París comenzó a tener el aspecto de una ciudad en guerra. Los camiones alemanes salieron a toda prisa de la ciudad y pocos días más tarde regresaron cargados de soldados heridos. André y yo nos encontramos de nuevo para escuchar la BBC, pero esta vez la señal estaba bloqueada. La comida empezó a escasear, no había leche ni carne en ninguna tienda. El abastecimiento de gas y electricidad estaba restringido a ciertos momentos del día. El métro dejó de funcionar.

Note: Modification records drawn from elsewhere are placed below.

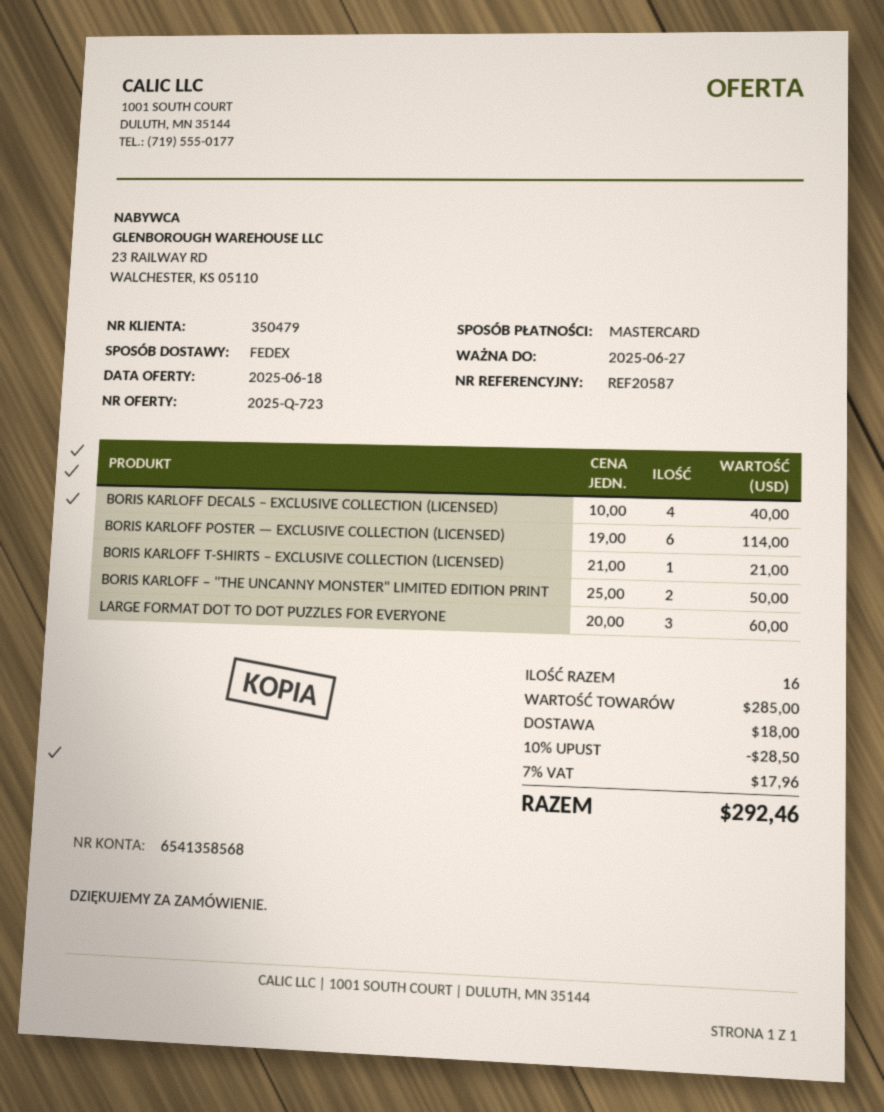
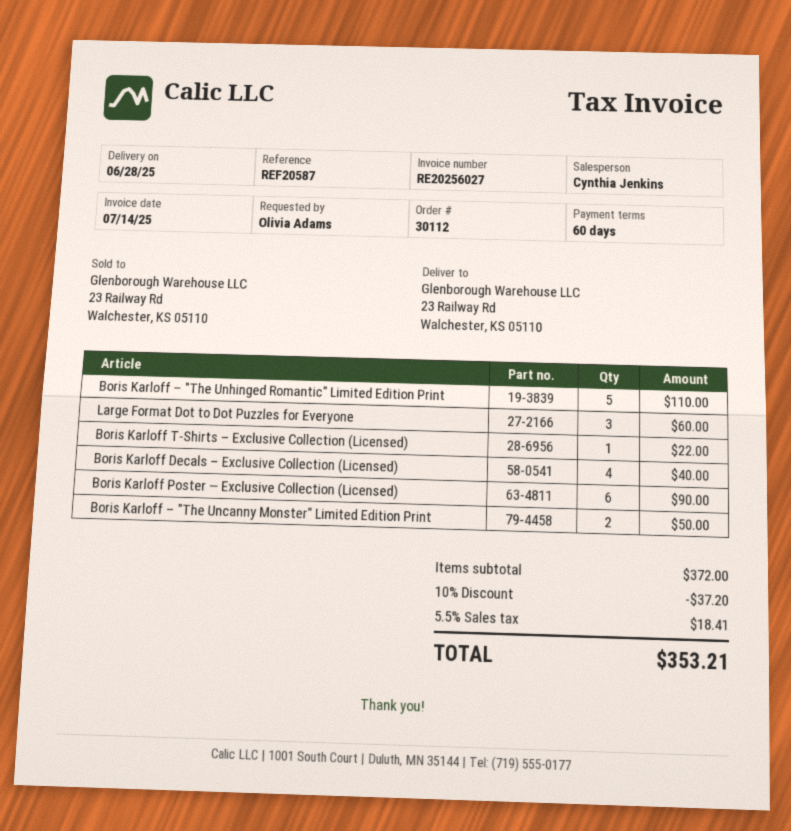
BORIS KARLOFF POSTER — EXCLUSIVE COLLECTION (LICENSED): 6 for 114.00 -> 6 for 90.00
BORIS KARLOFF T-SHIRTS – EXCLUSIVE COLLECTION (LICENSED): 1 for 21.00 -> 1 for 22.00
Boris Karloff – "The Unhinged Romantic" Limited Edition Print: none -> 5 for 110.00
subtotal: 285.00 -> 372.00
discount: 10% = 28.50 -> 10% = 37.20
shipping: 18.00 -> none
tax: 7% = 17.96 -> 5.5% = 18.41
total: 292.46 -> 353.21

Fue monsieur Dargent quien nos comunicó la emocionante noticia de que los Aliados habían desembarcado en Normandía y de que estaban haciendo retroceder al ejército alemán.

Hacia agosto quedó claro que los alemanes estaban perdiendo la guerra. Dejaron de ser la orgullosa fuerza militar que había entrado en París. Como la mayoría de los soldados estaban siendo evacuados, los que se quedaron atrás para proteger la retaguardia se movían de aquí para allá en grupos, aterrorizados por lo que pudiera sucederles si se separaban de su unidad. Sus funcionarios y sus organizaciones auxiliares formadas por mujeres fueron evacuados en autobuses. Madame Goux me relató la historia de un autobús cargado de alemanas, esposas de militares, que decían adiós con la mano, con lágrimas en los ojos, a los parisinos que pasaban por la acera, que a su vez se preguntaban qué sucedía. El gesto de despedida de madame Goux fue llenarse la boca con toda la saliva que pudo y proyectarla hacia el parabrisas del autobús. No obstante, el detalle más significativo de aquella historia era que el soldado alemán que la acompañaba no le había dicho ni una palabra.

En mitad del mes de agosto, surgieron rumores de que los Aliados habían desembarcado en el sur y que, con la ayuda de los maquis, estaban persiguiendo a los alemanes y a la Milicia para que salieran de sus reductos. Los policías parisinos, aprovechando la ocasión para limpiar cuatro años de vergüenza, se quitaron los uniformes, pero se quedaron con sus armas. El número de integrantes de la Resistencia activa aumentó enormemente. Puede que a los policías les hubieran encargado la tarea de entregar París al ejército alemán en 1940, pero ahora estaban ansiosos por mostrarle la puerta de salida al enemigo.